フレデリカ③
僕は、フレデリカさんに一連の流れを説明すると、初めは訝しそうな顔をしていたのだが、だんだん目がキラキラ輝いて、最終的には前のめりになっていた。
「やっぱりアンリ様って凄い方だったんですね!?」
「はいい?」
「かねがねアンリ様のお噂は伺っておりました。『難攻不落の要塞』だとか、『人間金剛鋼』だとか言うんですよ? いったいどんな人だろう?って思うじゃないですか!? そうしたらご本人とこうして出会えるなんて!! 私、感激です!!」
「へえ、そうなんですか……」
僕は、関心なさそうな振りをして軽く聞き流した。
「あのお、そのお……アンリ様?」
「はい、何でしょう?」
「また明日もこちらへ伺ってもよろしいでしょうか?」
「……」
コテッと首をもたげて聞いて来るが。僕としてはとくに話すことも無い。
「ダメ……ですか?」
「そうだな。僕にもプライベートがある。

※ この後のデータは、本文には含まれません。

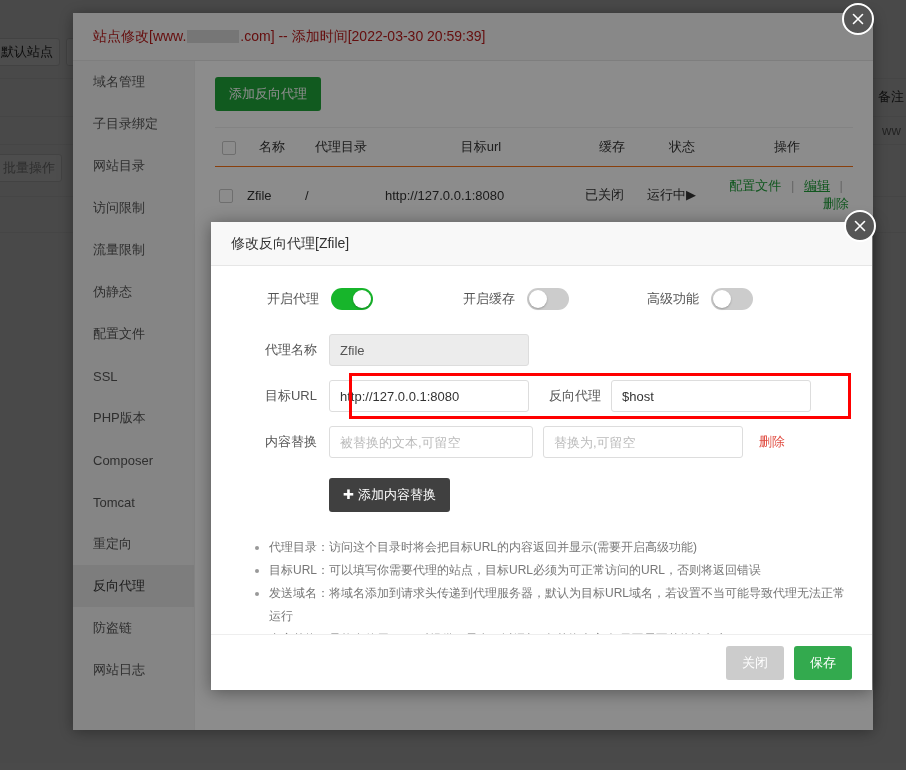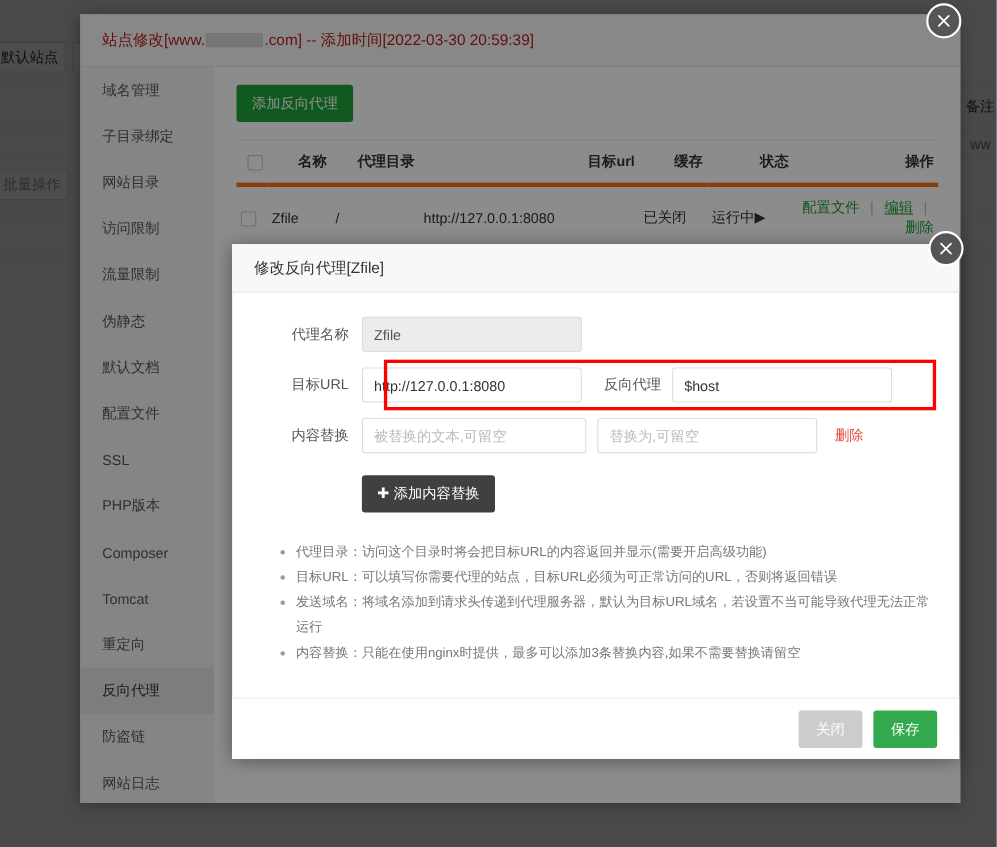--- a/index.html
+++ b/index.html
@@ -134,26 +134,26 @@
     font-family: inherit;
   }
   #add-proxy-btn { margin-bottom: 16px; }
 
   table.proxy-table {
     width: 100%;
     border-collapse: collapse;
     font-size: 13px;
   }
   table.proxy-table th {
-    text-align: right;
-    font-weight: bold;
+    text-align: center;
+    font-weight: normal;
     color: #333;
     padding: 10px 4px;
     border-top: 1px solid #eee;
-    border-bottom: 4px solid #f97316;
+    border-bottom: 1px solid #f97316;
     background: #fff;
   }
   table.proxy-table td {
     padding: 10px 4px;
     border-bottom: 1px solid #eee;
     color: #333;
   }
   .chk {
     width: 14px; height: 14px;
     border: 1px solid #c9c9c9;
@@ -412,23 +412,20 @@
           <span>网站目录</span>
         </div>
       <div class="side-item">
           <span>访问限制</span>
         </div>
       <div class="side-item">
           <span>流量限制</span>
         </div>
       <div class="side-item">
           <span>伪静态</span>
-        </div>
-      <div class="side-item">
-          <span>默认文档</span>
         </div>
       <div class="side-item">
           <span>配置文件</span>
         </div>
       <div class="side-item">
           <span>SSL</span>
         </div>
       <div class="side-item">
           <span>PHP版本</span>
         </div>
@@ -505,20 +502,42 @@
 <div id="overlay-2"></div>
 
 <div id="dialog-2">
 
   <div id="dialog-2-header">
     <span>修改反向代理[Zfile]</span>
   </div>
 
   <div id="dialog-2-body">
 
+    <div class="toggle-row">
+      <div class="toggle-group">
+        <span class="toggle-label">开启代理</span>
+        <div class="switch on">
+            <span class="knob"></span>
+          </div>
+      </div>
+      <div class="gap-1"></div>
+      <div class="toggle-group">
+        <span class="toggle-label">开启缓存</span>
+        <div class="switch">
+            <span class="knob"></span>
+          </div>
+      </div>
+      <div class="gap-2"></div>
+      <div class="toggle-group">
+        <span class="toggle-label">高级功能</span>
+        <div class="switch">
+            <span class="knob"></span>
+          </div>
+      </div>
+    </div>
 
     <div class="form-row">
       <span class="form-label">代理名称</span>
       <input class="inp readonly" id="proxy-name-input" type="text" readonly="" value="Zfile" style="">
     </div>
 
     <div class="form-row">
       <span class="form-label">目标URL</span>
       <input class="inp" id="target-url-input" type="text" value="http://127.0.0.1:8080" style="">
       <span class="mid-label">反向代理</span>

用がないならそっとしておいてくれないだろうか……?」
……あからさまにションボリヘニョンな感じになるのやめて欲しい。
「わかりました」
「理解してくれて助かるよ」
「アンリ様にはもう、心に決めた方がおられるのですね?」
「はいい!?」
ついさっきも同じ返しをしたところだよ? 何なのこの娘?
「不肖、フレデリカは、アンリさんとお近付きになりたいのです!」
「それはどう言う……?」
「そこまで聴きます!?」
「ハッキリしておきたいのだが、僕は誰とも付き合わないからね?」
「がび──ん!!」
両手を広げて驚いている。非常にわかりやすい反応でけっこう。
「そんな取って付けた様な反応初めて見たよ?」
「ショックです……やっぱり私、可愛くないですもんね?」
「……ハッキリ言うが、普通だな?」
「ハッキリ言わないでください! 傷つきますからっ!!」
じゃあ、何て言えば正解なんだ?
「そうか、すまんな?」
「いえ、かえって清々しかったです!」
良かったのか!?
「じゃあ、気をつけて帰れよ?」
「追い出しにかかってる!?」
早く帰れ。
「まだ何か用があるのか?」
「いえ……私、やっぱり魅力ないですよね? 騎士団なんて無骨な仕事についてますし……」
「さあな? 僕には興味がないだけだ。さっさと帰れ!」
「ひっ!?」
さすがにこれだけ言えば帰るだろう。あ……。
「お、お邪魔いたじま゙じだ……ひっぐ……」
そんな……そんな顔をグシャグシャにして泣かなくたって……。
「おう、気を落とすなよ?」
「……ゔえ゙え゙え゙ぇ゙ぇ゙ぇ゙ん゙」
女って難しいな……。
──パタン。
「アンリ?」
っ!? 振り返ると、そこにアリシア、に模したミルクが立っていた。
僕はハッとして、心臓が跳ね上がった。
ミルクが、アリシアの顔で不安そうにしているのだ。
何もしてないのに、何とも居た堪れない気分だ。何だろう、このザラリとした気持ち悪い感情は……。